*Your assignment*
Set down the whole listing below exactly, without pictures.

*Data section*
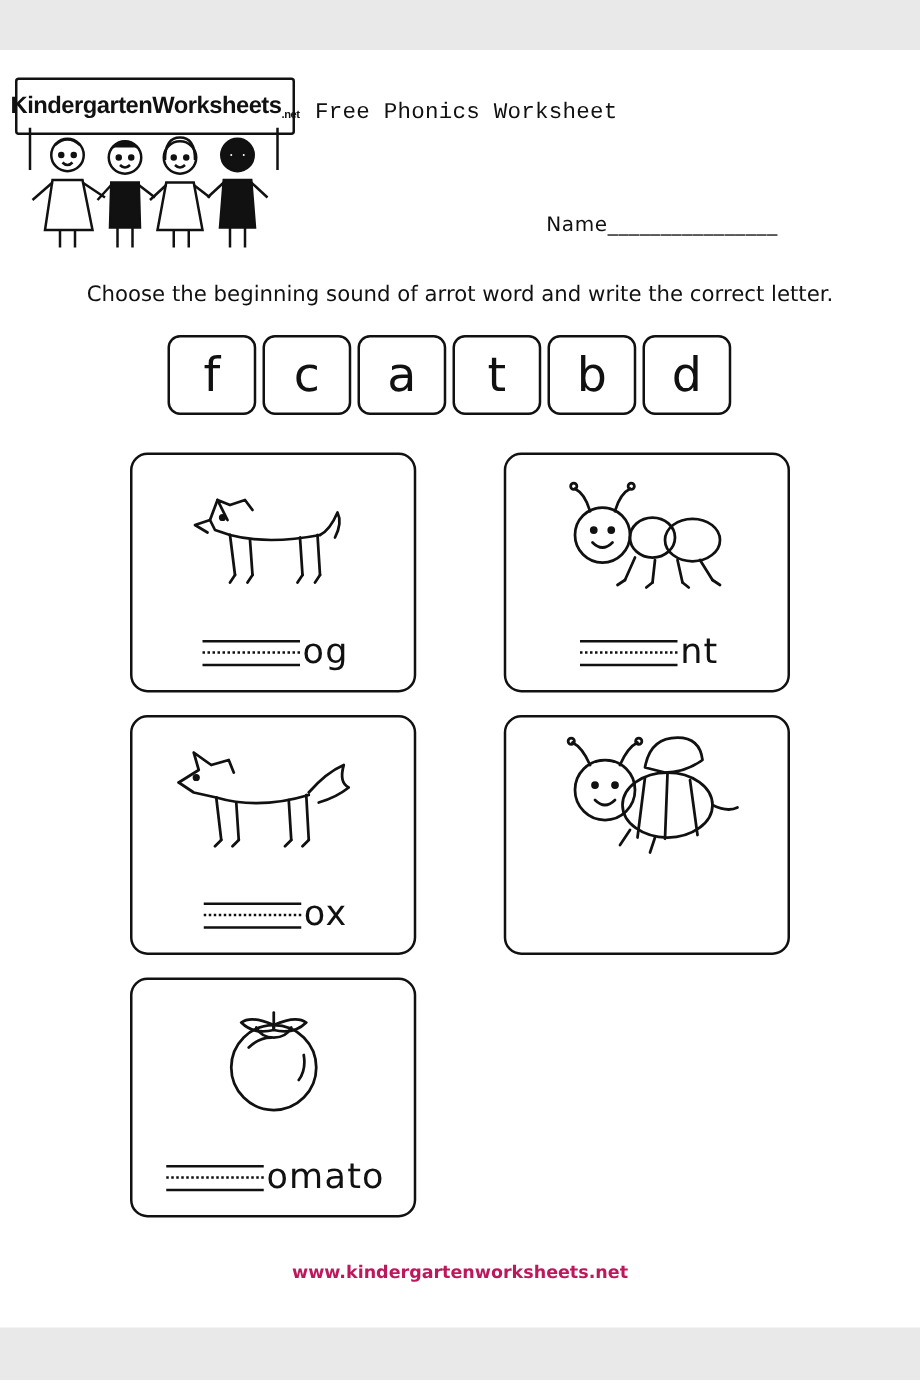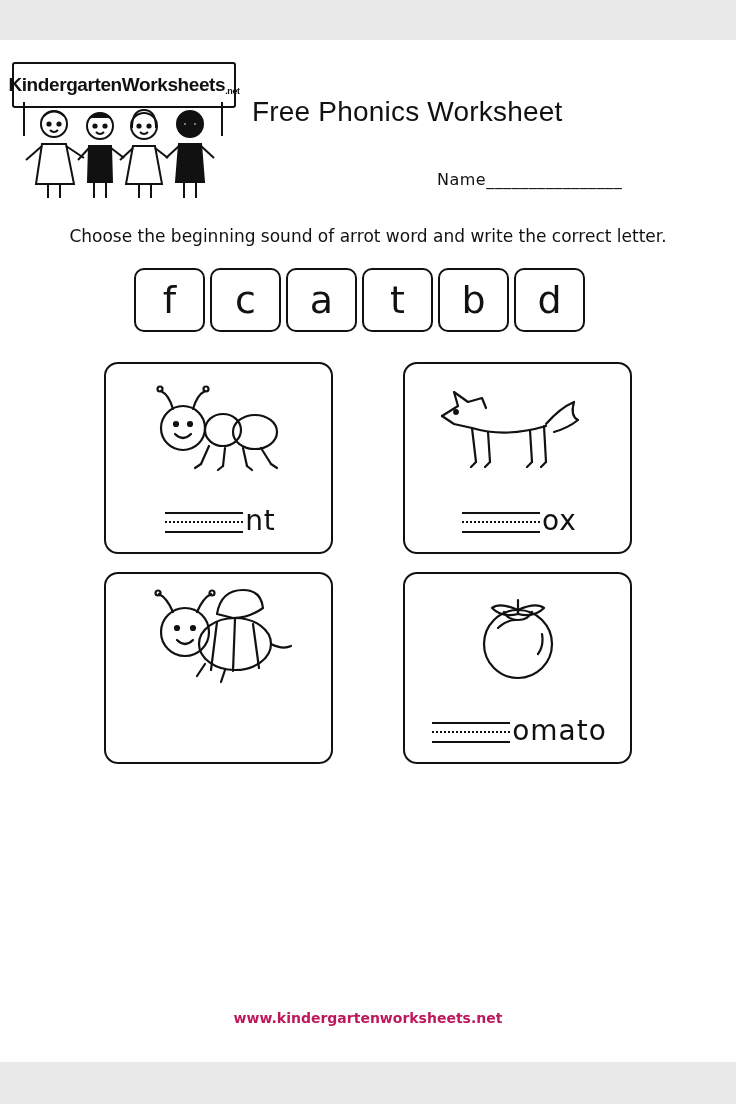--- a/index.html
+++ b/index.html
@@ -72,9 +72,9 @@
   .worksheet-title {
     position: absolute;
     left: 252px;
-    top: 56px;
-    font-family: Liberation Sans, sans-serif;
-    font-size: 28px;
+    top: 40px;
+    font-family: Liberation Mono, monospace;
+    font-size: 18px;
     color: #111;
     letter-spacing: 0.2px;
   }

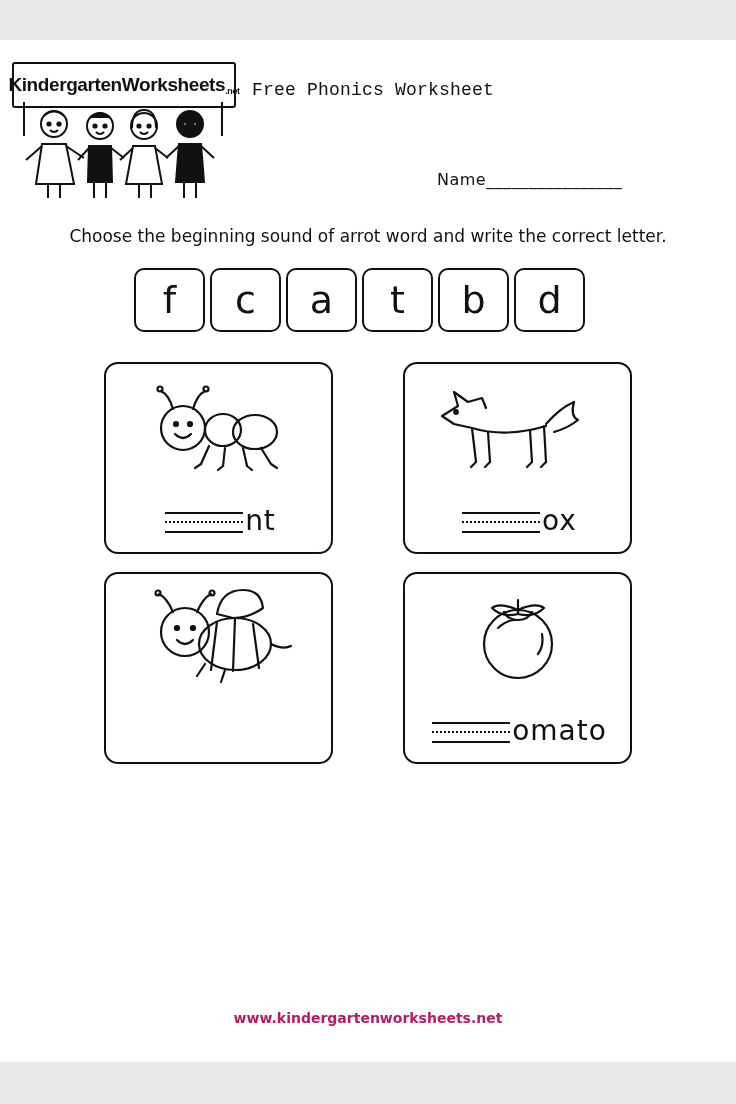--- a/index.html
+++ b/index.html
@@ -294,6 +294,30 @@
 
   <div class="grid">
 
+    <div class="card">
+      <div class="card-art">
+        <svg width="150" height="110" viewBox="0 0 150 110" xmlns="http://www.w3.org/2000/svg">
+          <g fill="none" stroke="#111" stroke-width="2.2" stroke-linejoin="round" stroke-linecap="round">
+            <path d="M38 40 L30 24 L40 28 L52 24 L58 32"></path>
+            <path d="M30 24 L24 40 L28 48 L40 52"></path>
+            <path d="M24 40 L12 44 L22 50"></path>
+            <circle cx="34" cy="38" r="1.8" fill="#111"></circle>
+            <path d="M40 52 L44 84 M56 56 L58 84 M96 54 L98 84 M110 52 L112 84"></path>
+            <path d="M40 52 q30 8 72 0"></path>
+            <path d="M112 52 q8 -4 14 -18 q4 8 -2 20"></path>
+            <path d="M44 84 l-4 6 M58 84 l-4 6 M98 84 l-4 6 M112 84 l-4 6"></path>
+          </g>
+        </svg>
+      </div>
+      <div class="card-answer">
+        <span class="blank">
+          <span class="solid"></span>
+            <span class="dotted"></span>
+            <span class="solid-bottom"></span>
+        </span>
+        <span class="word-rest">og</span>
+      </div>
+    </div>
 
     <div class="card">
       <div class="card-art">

*Exercise solution*
--- a/index.html
+++ b/index.html
@@ -72,9 +72,9 @@
   .worksheet-title {
     position: absolute;
     left: 252px;
-    top: 56px;
-    font-family: Liberation Sans, sans-serif;
-    font-size: 28px;
+    top: 40px;
+    font-family: Liberation Mono, monospace;
+    font-size: 18px;
     color: #111;
     letter-spacing: 0.2px;
   }

--- a/index.html
+++ b/index.html
@@ -294,6 +294,30 @@
 
   <div class="grid">
 
+    <div class="card">
+      <div class="card-art">
+        <svg width="150" height="110" viewBox="0 0 150 110" xmlns="http://www.w3.org/2000/svg">
+          <g fill="none" stroke="#111" stroke-width="2.2" stroke-linejoin="round" stroke-linecap="round">
+            <path d="M38 40 L30 24 L40 28 L52 24 L58 32"></path>
+            <path d="M30 24 L24 40 L28 48 L40 52"></path>
+            <path d="M24 40 L12 44 L22 50"></path>
+            <circle cx="34" cy="38" r="1.8" fill="#111"></circle>
+            <path d="M40 52 L44 84 M56 56 L58 84 M96 54 L98 84 M110 52 L112 84"></path>
+            <path d="M40 52 q30 8 72 0"></path>
+            <path d="M112 52 q8 -4 14 -18 q4 8 -2 20"></path>
+            <path d="M44 84 l-4 6 M58 84 l-4 6 M98 84 l-4 6 M112 84 l-4 6"></path>
+          </g>
+        </svg>
+      </div>
+      <div class="card-answer">
+        <span class="blank">
+          <span class="solid"></span>
+            <span class="dotted"></span>
+            <span class="solid-bottom"></span>
+        </span>
+        <span class="word-rest">og</span>
+      </div>
+    </div>
 
     <div class="card">
       <div class="card-art">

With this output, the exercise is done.